* [Your objective]:
From the records, return each line that has the word "none" in it.

* [Data]:
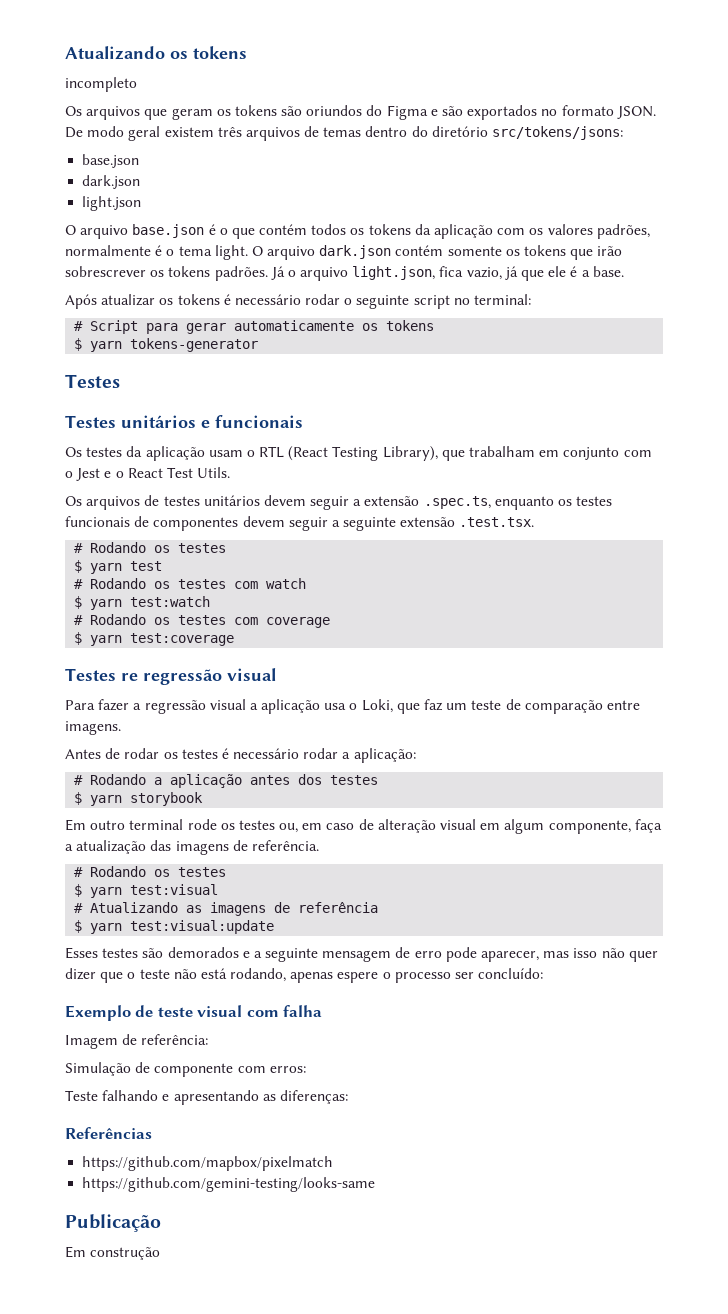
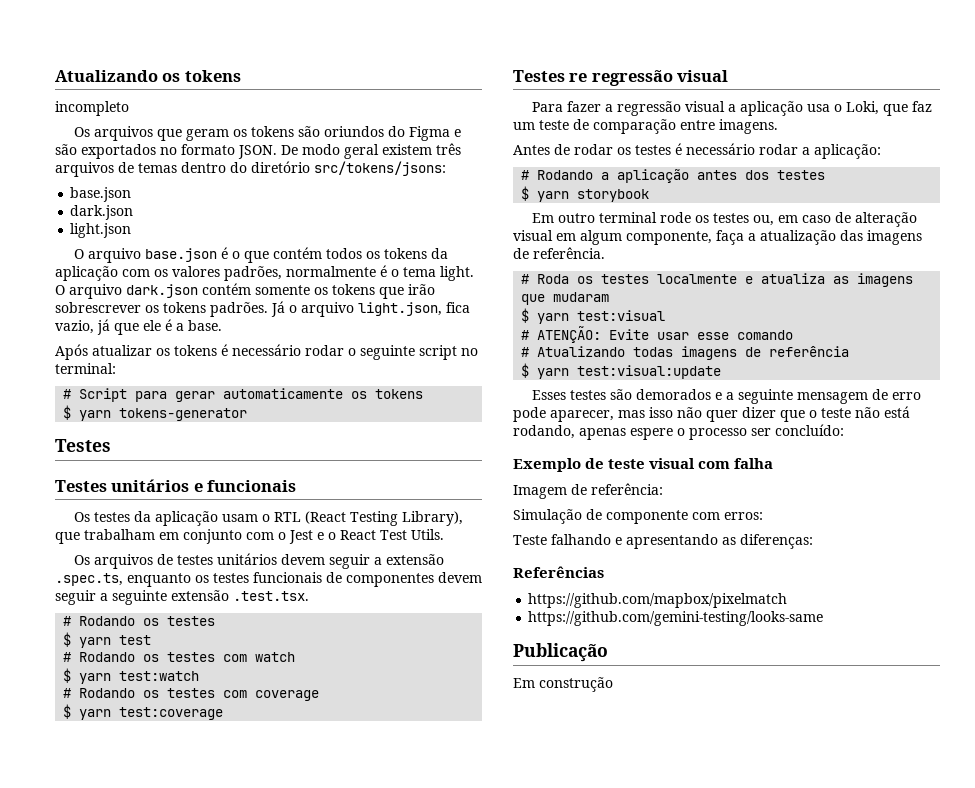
[90,866,227,877] [74,884,219,898] Rodando os testes // $ yarn test:visual -> [537,273,914,287] [521,292,610,305] [521,308,666,324] [521,326,794,343] Roda os testes localmente e atualiza as imagens que mudaram // $ yarn test:visual // # ATENÇÃO: Evite usar esse comando
[186,905,203,913] as -> [633,347,674,357] todas

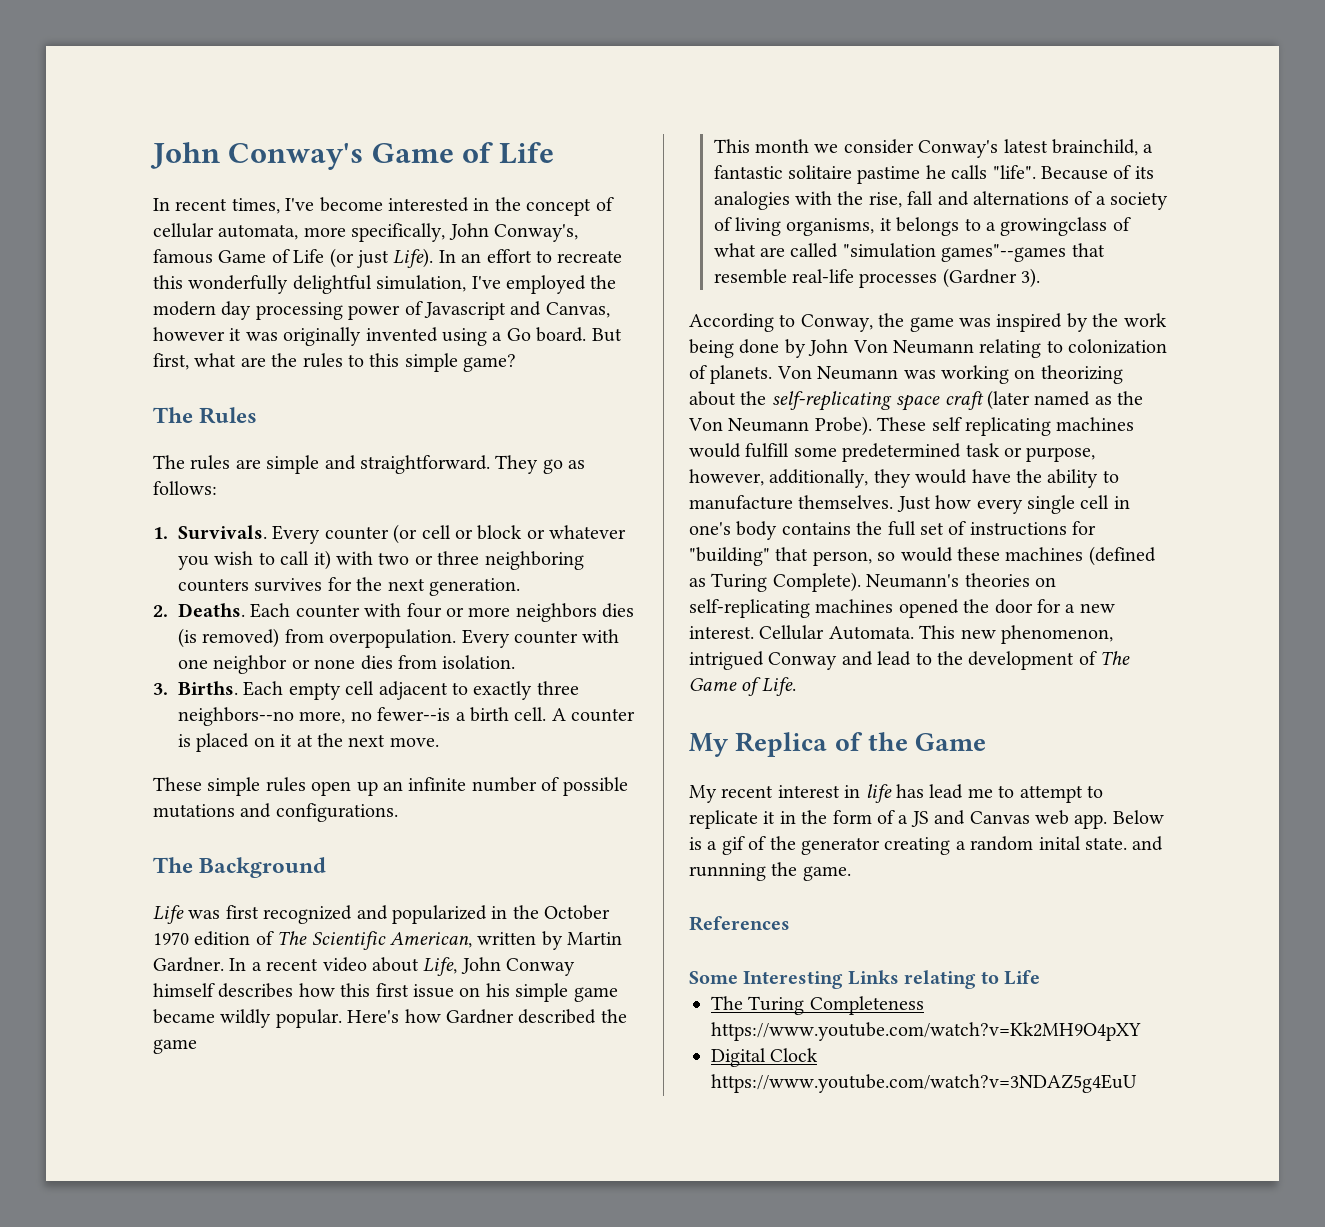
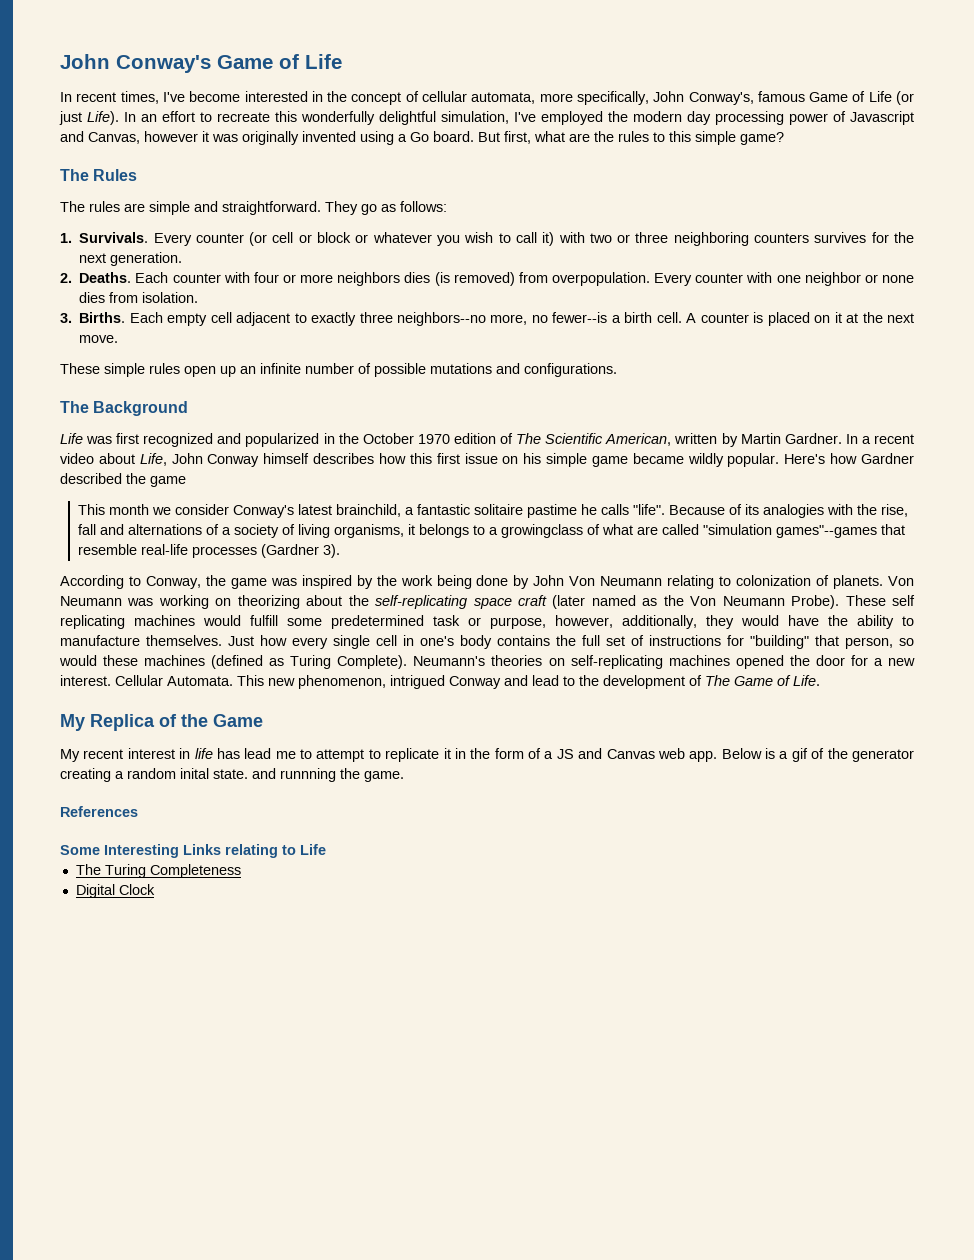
[711,1022,1141,1041] https://www.youtube.com/watch?v=Kk2MH9O4pXY -> (241, 871) none
[711,1074,1137,1093] https://www.youtube.com/watch?v=3NDAZ5g4EuU -> (155, 889) none

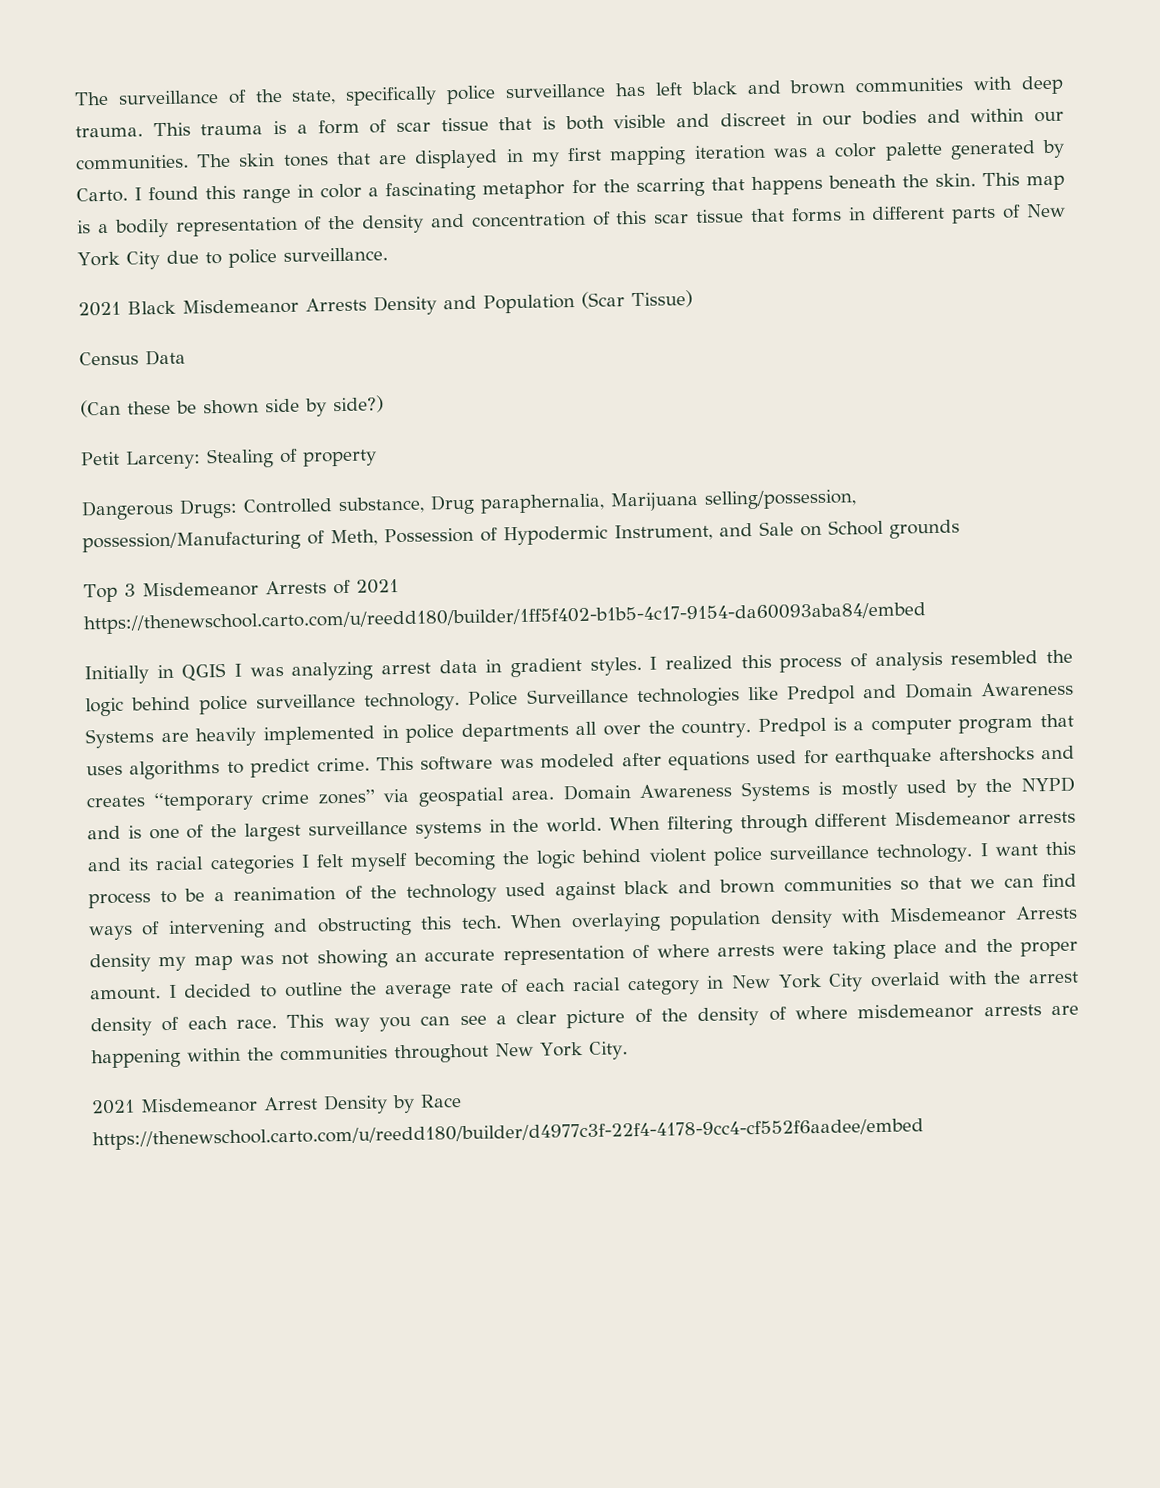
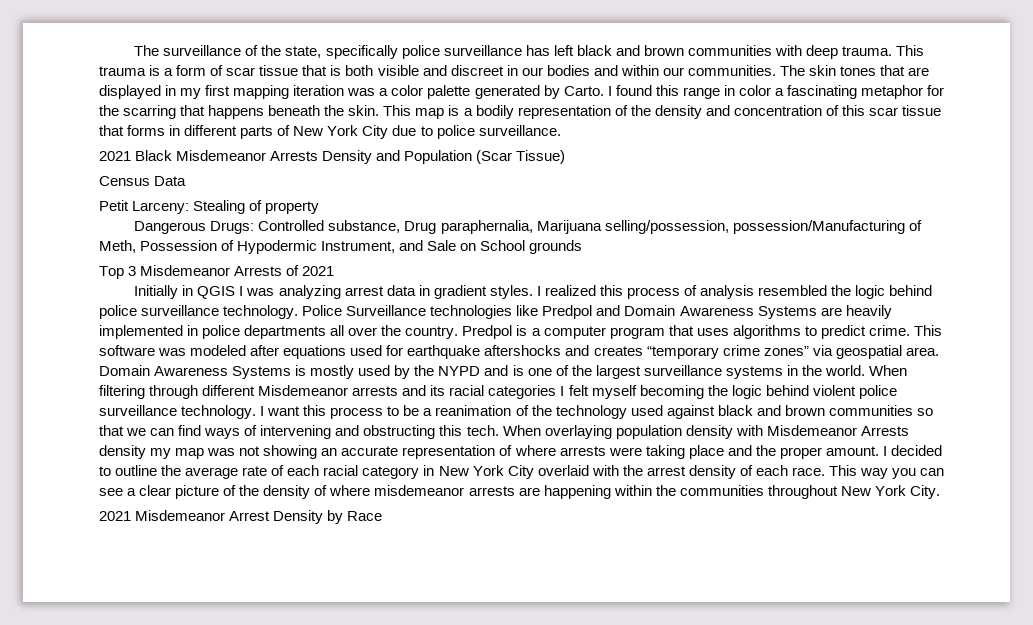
[80,395,384,418] // (Can these be shown side by side?) -> (187, 181) none
[83,602,926,635] https://thenewschool.carto.com/u/reedd180/builder/1ff5f402-b1b5-4c17-9154-da60093aba84/embed -> (335, 271) none
[92,1118,924,1151] https://thenewschool.carto.com/u/reedd180/builder/d4977c3f-22f4-4178-9cc4-cf552f6aadee/embed -> (383, 516) none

* [Solution for this problem]:
[711,1022,1141,1041] https://www.youtube.com/watch?v=Kk2MH9O4pXY -> (241, 871) none
[711,1074,1137,1093] https://www.youtube.com/watch?v=3NDAZ5g4EuU -> (155, 889) none
[80,395,384,418] // (Can these be shown side by side?) -> (187, 181) none
[83,602,926,635] https://thenewschool.carto.com/u/reedd180/builder/1ff5f402-b1b5-4c17-9154-da60093aba84/embed -> (335, 271) none
[92,1118,924,1151] https://thenewschool.carto.com/u/reedd180/builder/d4977c3f-22f4-4178-9cc4-cf552f6aadee/embed -> (383, 516) none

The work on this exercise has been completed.